I want gods in my head. I want angels instead of Morgan's sexist swill that creeps around the edges of my thoughts, unwanted. I want things that I can shrug innocently to while feeling special all the while. But we're all mortal in here. We're all aware that we're effectively human. Our only glories are the things we can make on our own, not those borrowed from an anime creator.

No, I don't know what it's like. Because whenever I have someone less than glorious, less than a Perfect Soldier or a Chosen of the Gods, their failings can't be blamed on some pre-scripted 'tragic past.' Their narrow-mindednesses, their squabblings, their pettinesses--they all come from here, from us, and we do not have the luxury of blaming a game. In fact, as multiples, if we even dare to pick up even a halfway copy of a character, we immediately destroy any hopes of validity in the psychological community. We become delusional, dreamers without a shred of reality to ground us, insane. Everyone's existence is immediately called into doubt, no matter how mainstream they are. Look at them, they have *video game characters* they consider real. They must *all* be wish-fufillment personalities.

Someone tell me how Morgan and James are wishes for me. Or wait--don't.

The freedom to have the types of people in your head that you want. All the benefits and none of the flaws, because in the worst case, you can always pass it off as a 'writer's creations' instead of as some horribly dirty and flawed 'disease' in the eyes of society. Damn right I'm jealous. Being able to ramble out all the words in one's head instead of clamping down on them because to do so would be to clutter up the outside conversation. But primarily, it's also a shortcut to feeling connected to something else or to a character you've always admired. As a friend of mine wrote once, most of these people could wake up the next morning with no SBs, and it wouldn't change their lives overly much.

And there are good and responsible SBers.

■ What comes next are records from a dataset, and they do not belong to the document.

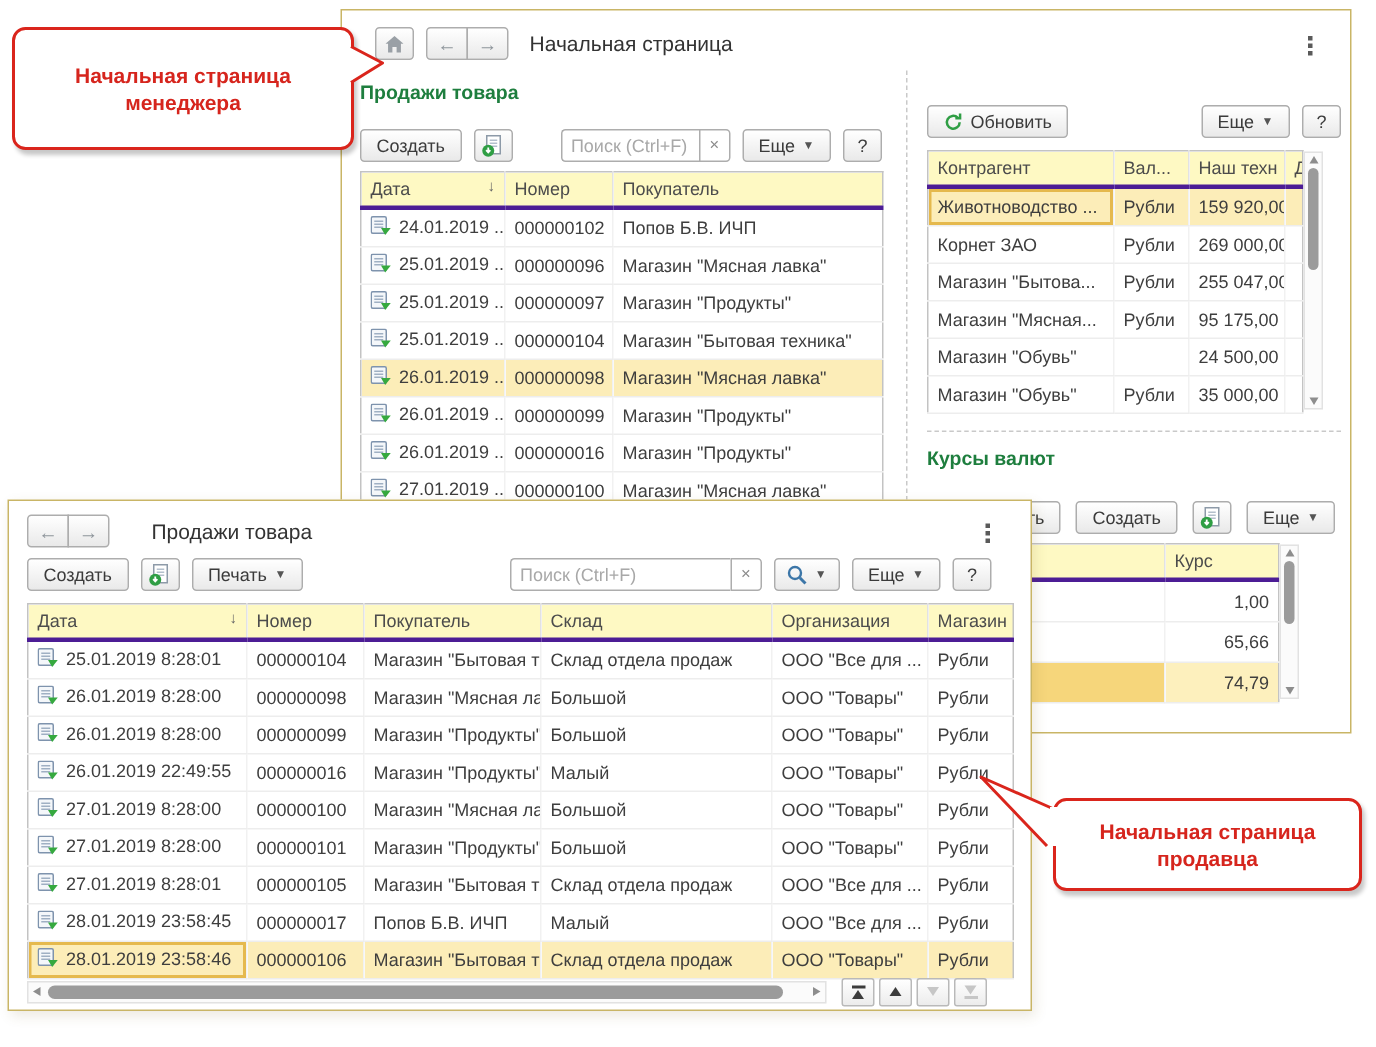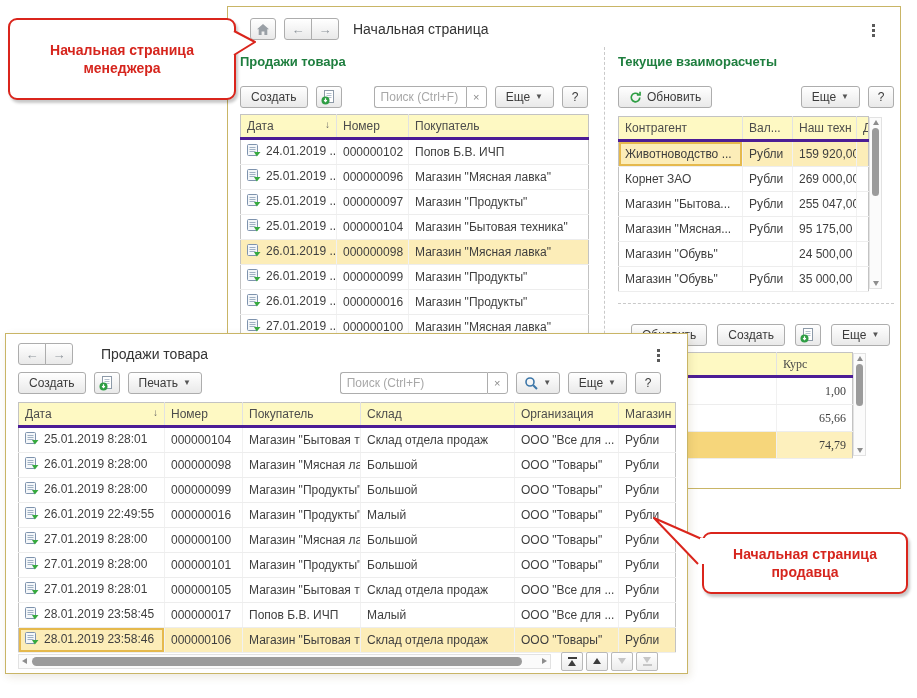--- a/index.html
+++ b/index.html
@@ -86,21 +86,21 @@
   .sales-panel table{margin-top:6px;width:348px;}
   .col-divider{position:absolute;left:376px;top:40px;height:436px;border-left:1px dashed #c9c9c9;}
   .right-col{position:absolute;left:390px;top:47px;width:276px;}
   .right-col .toolbar{margin-top:16px;}
   .settle-wrap{position:relative;margin-top:8px;height:175px;}
   .settle-wrap table{width:250px;}
   .settle-wrap .vscroll{left:251px;top:1px;height:172px;}
   .dash-hr{border:none;border-top:1px dashed #c9c9c9;margin:12px 0 0 0;}
   .rates-title{margin-top:10px;}
   .rates-toolbar{display:flex;gap:10px;margin:20px 0 0 13px;}
-  .kurs-wrap{position:relative;margin:6px 0 4px -14px;height:132px;font-family:Liberation Serif, serif;}
+  .kurs-wrap{position:relative;margin:6px 0 4px -14px;height:132px;}
   .kurs-wrap table{width:248px;}
   .kurs-wrap .vscroll{left:249px;top:1px;height:103px;}
 
   
   .fg-titlebar{left:12px;top:9px;}
   .fg-toolbar{position:absolute;left:12px;right:12px;top:38px;padding-right:14px;}
   .fg-toolbar .search{flex:0 0 192px;}
   .fg-toolbar .search input{width:170px;}
   .ml-auto{margin-left:auto;}
   .fg-tablewrap{position:absolute;left:12px;top:68px;}
@@ -255,21 +255,20 @@
             <td><span>000000100</span></td>
             <td><span>Магазин "Мясная лавка"</span></td>
           </tr>
           </tbody>
       </table>
     </div>
 
     <div class="col-divider"></div>
 
     <div class="right-col">
-      <div class="panel-title">Текущие взаиморасчеты</div>
       <div class="toolbar" style="justify-content:space-between">
         <span class="btn">
           <svg width="13" height="13" viewBox="0 0 14 14">
               <path d="M11.6 7a4.6 4.6 0 1 1-1.4-3.3" fill="none" stroke="#2f9e44" stroke-width="1.8"></path>
               <path d="M11.9 0.8v3.4H8.5" fill="none" stroke="#2f9e44" stroke-width="1.8"></path>
             </svg>
           <span>Обновить</span>
         </span>
         <span style="display:flex;gap:8px">
           <span class="btn">
@@ -337,20 +336,21 @@
         </table>
         <div class="vscroll">
           <span class="tri up"></span>
           <span class="sb-thumb" style="height:68px"></span>
           <span class="sb-sp"></span>
           <span class="tri down"></span>
         </div>
       </div>
 
       <hr class="dash-hr">
+      <div class="panel-title rates-title">Курсы валют</div>
       <div class="rates-toolbar">
         <span class="btn">Обновить</span>
         <span class="btn">Создать</span>
         <span class="btn sq">
           <svg width="15" height="15" viewBox="0 0 15 15">
               <rect x="3.5" y="0.5" width="9" height="12" fill="#fff" stroke="#8d9aa8"></rect>
               <path d="M5.5 3.5h5M5.5 5.5h5M5.5 7.5h5" stroke="#b3bfcc"></path>
               <circle cx="4.5" cy="10.5" r="4" fill="#2f9e44"></circle>
               <path d="M4.5 8.3v3.1M3.1 10.1l1.4 1.5 1.4-1.5" stroke="#fff" stroke-width="1.2" fill="none"></path>
             </svg>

I know one--we never get plagued by the same sort of 'I'm out of control but it's my SB so you should all just pander to me' that we get from another. She will only admit even halfway to SBing, and only in an oblique, shy manner--never the strident announcement that others make as if now expecting the world to lay out the red carpeting, or as proving membership in a special club. And it's just as hard for SBers. I won't deny that. People call them just as crazy as they do us.

So sorry if we want to be taken seriously. So sorry if we have to do things like balance our checkbook instead of running around enacting yaoi fantasies--that we have to be mundane things of the earth. So sorry for not being able to be special.

Do I want to be given more consideration than a video game fragment that only exists to fill a fan's quota? Yes.

Will I be fine if compared to a person who started with qualities of a manga character, but who grew and adapted to daily living? Yes. Because there's a world of difference in there.

But oh yes. Mine don't fight. We just dismantle one another.